The three principals of the new firm have experience of working together already – Pont and De Vries have an established collaboration that recently secured a contract to restore Harry Colt’s Bloomfield Hills course in Detroit, while Pont and Clayton’s previous firm, OCCM, submitted an ultimately unsuccessful joint bid to become consulting architects to the Berkshire club outside London a couple of years ago.
Clayton said: “We are fully committed to travelling to each other’s continents to assist with projects. In my instance, as the partner slightly more removed from the others geographically speaking, I shall be spending part of my time based in England for the foreseeable future. Frank and Mike are already working together on Bloomfield Hills C.C. and Frank and I will shortly be announcing a collaboration in Ireland.”

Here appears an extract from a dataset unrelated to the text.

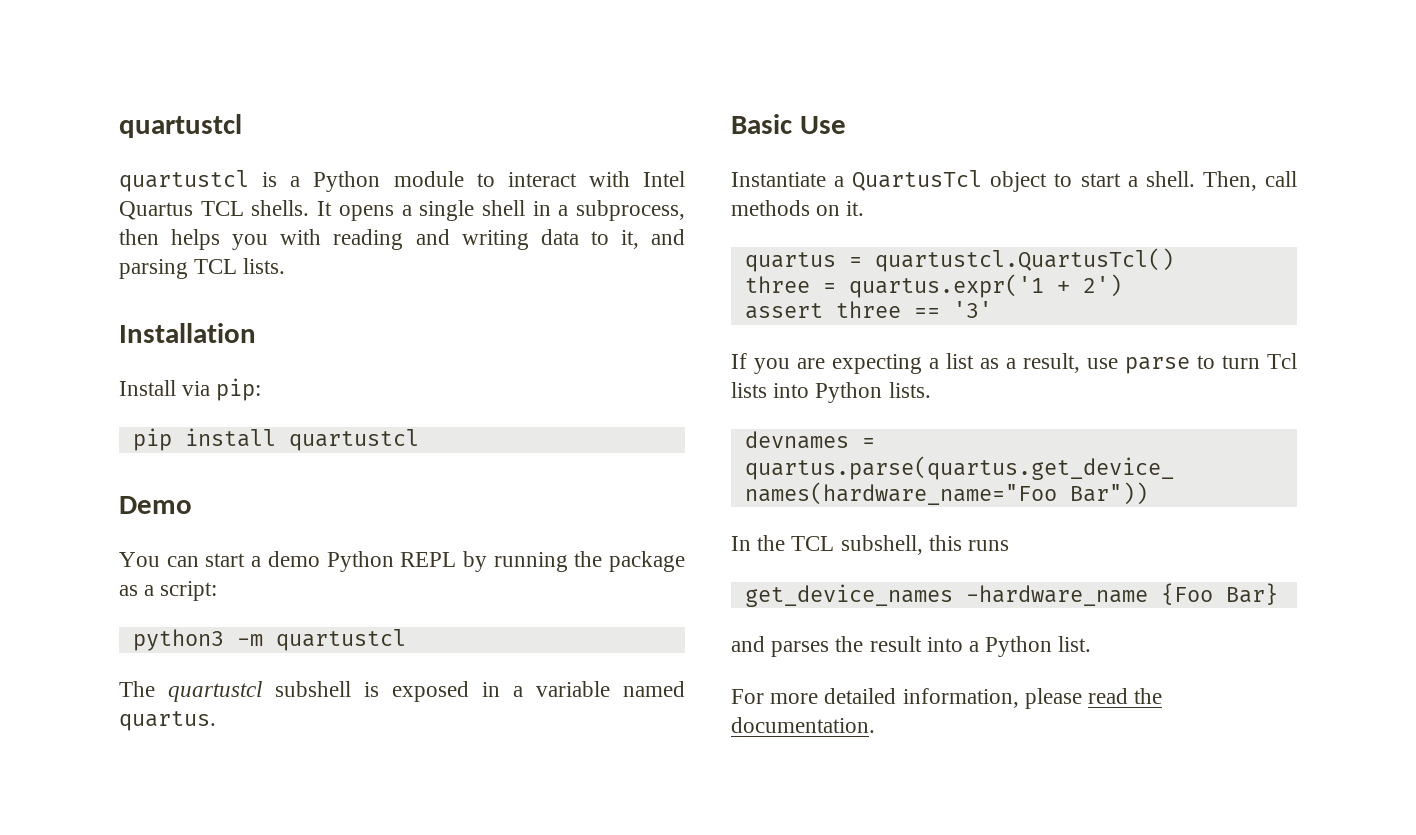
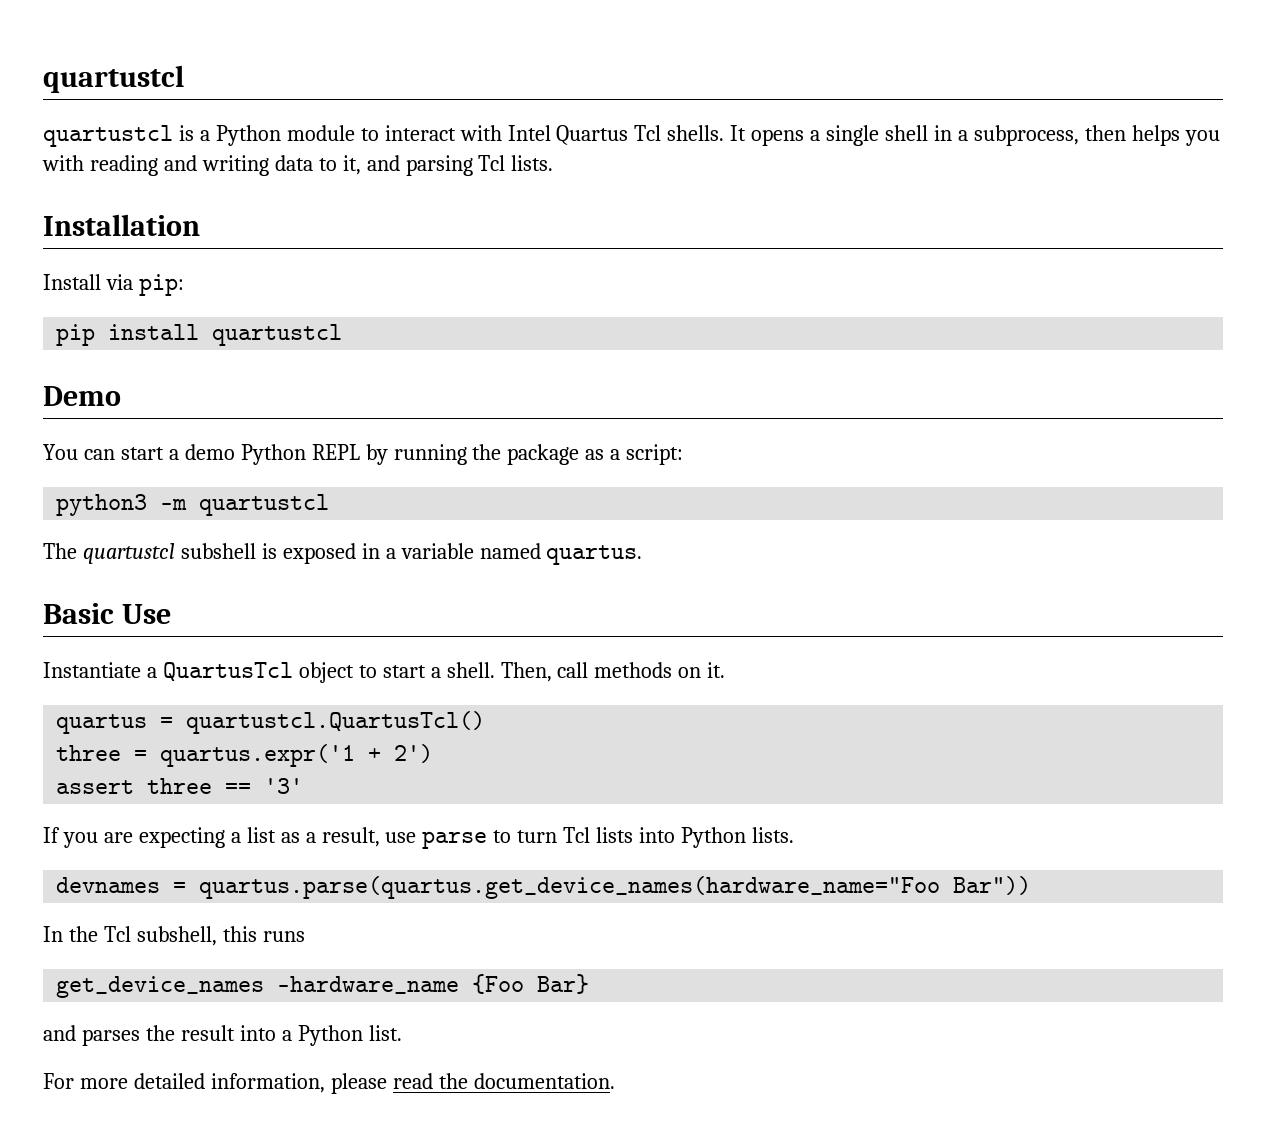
[200,201,244,216] TCL -> [634,125,662,141] Tcl
[194,259,238,274] TCL -> [478,155,506,171] Tcl
[791,536,835,551] TCL -> [103,926,131,942] Tcl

De Vries said: “Golf architecture is a global business. As Frank and I have shown at Bloomfield Hill, the best solution is not necessarily an all-American one.” Pont added: “Clayton, DeVries & Pont is a global affiliation with local presence. Today’s technology and ease of travel makes golf course architecture much more portable a process than it was a century ago when MacKenzie, Fowler, Alison and others travelled around the world by steamship.”
Company chairman Edward Cartwright, who will run the company’s central HQ in London, said: “The three partners have a wonderfully diverse set of talents that complement each other very well. Mike Clayton is, of course, is a highly proficient professional golfer. Mike DeVries is, in addition to being a wonderful designer, a highly talented technician, who is just as adept with bulldozers and Sand Pros as he is with computers and pens. Frank has a background in civil engineering and has a great understanding of the technical aspects of golf course architecture.”